▶ _Assignment_:
Transcribe, word for word and without additions, each line below from the one containing "- insert the" through the one containing "then in sc do", both ends included.

Provided data: Begin

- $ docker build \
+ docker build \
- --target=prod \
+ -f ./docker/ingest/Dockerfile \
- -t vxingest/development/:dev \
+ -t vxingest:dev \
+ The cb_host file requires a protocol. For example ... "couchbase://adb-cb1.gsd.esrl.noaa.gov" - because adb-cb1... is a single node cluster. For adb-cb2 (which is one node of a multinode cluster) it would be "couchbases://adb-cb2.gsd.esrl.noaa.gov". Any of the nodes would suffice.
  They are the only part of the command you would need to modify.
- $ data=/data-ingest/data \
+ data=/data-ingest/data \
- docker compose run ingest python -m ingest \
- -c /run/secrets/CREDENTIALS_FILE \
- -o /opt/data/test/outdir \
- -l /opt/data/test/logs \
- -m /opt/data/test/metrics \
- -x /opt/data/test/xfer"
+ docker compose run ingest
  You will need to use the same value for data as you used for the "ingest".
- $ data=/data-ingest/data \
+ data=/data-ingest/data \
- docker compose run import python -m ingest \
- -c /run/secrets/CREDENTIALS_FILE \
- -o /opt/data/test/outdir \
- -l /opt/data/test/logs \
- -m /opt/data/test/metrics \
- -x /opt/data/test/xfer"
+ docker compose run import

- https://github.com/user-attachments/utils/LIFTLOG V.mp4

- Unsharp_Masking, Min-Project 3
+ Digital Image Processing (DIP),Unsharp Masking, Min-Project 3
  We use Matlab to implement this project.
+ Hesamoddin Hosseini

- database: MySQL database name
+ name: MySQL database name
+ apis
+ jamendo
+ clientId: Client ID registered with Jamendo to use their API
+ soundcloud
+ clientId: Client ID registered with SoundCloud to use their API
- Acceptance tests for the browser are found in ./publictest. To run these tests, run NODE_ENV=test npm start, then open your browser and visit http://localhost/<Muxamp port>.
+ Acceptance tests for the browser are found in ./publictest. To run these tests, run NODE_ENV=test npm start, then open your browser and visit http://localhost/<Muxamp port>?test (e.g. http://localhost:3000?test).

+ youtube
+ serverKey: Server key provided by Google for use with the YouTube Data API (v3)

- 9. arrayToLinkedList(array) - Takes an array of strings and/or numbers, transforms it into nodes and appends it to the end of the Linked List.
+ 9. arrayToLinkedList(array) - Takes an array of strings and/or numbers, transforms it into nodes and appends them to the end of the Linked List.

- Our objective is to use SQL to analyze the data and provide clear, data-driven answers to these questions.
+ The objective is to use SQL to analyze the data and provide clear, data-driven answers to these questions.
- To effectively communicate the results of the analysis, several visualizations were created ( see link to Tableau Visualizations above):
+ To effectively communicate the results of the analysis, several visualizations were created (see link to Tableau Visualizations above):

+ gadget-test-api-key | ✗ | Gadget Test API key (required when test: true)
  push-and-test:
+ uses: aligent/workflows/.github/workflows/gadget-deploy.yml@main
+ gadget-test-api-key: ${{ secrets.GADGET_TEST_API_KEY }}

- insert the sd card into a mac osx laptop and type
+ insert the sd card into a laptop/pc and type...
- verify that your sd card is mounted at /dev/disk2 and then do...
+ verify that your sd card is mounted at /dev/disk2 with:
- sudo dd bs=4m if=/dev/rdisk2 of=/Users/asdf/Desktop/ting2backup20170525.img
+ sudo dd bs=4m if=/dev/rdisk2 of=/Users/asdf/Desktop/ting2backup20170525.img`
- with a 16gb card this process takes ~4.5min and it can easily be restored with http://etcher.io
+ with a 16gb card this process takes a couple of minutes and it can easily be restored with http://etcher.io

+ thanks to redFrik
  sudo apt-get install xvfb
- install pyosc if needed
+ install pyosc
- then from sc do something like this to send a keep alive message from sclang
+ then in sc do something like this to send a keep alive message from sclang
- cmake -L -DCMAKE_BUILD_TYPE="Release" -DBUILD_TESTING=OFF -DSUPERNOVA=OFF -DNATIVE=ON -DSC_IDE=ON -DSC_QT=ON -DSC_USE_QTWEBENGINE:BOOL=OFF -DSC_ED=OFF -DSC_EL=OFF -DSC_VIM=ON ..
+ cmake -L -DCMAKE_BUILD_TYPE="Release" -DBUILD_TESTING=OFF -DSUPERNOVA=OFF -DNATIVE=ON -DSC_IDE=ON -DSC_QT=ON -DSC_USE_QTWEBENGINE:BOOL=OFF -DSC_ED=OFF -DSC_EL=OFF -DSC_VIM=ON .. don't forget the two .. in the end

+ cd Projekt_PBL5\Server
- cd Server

Provided data: End

▶ _Problem solution_:
- insert the sd card into a mac osx laptop and type
+ insert the sd card into a laptop/pc and type...
- verify that your sd card is mounted at /dev/disk2 and then do...
+ verify that your sd card is mounted at /dev/disk2 with:
- sudo dd bs=4m if=/dev/rdisk2 of=/Users/asdf/Desktop/ting2backup20170525.img
+ sudo dd bs=4m if=/dev/rdisk2 of=/Users/asdf/Desktop/ting2backup20170525.img`
- with a 16gb card this process takes ~4.5min and it can easily be restored with http://etcher.io
+ with a 16gb card this process takes a couple of minutes and it can easily be restored with http://etcher.io

+ thanks to redFrik
  sudo apt-get install xvfb
- install pyosc if needed
+ install pyosc
- then from sc do something like this to send a keep alive message from sclang
+ then in sc do something like this to send a keep alive message from sclang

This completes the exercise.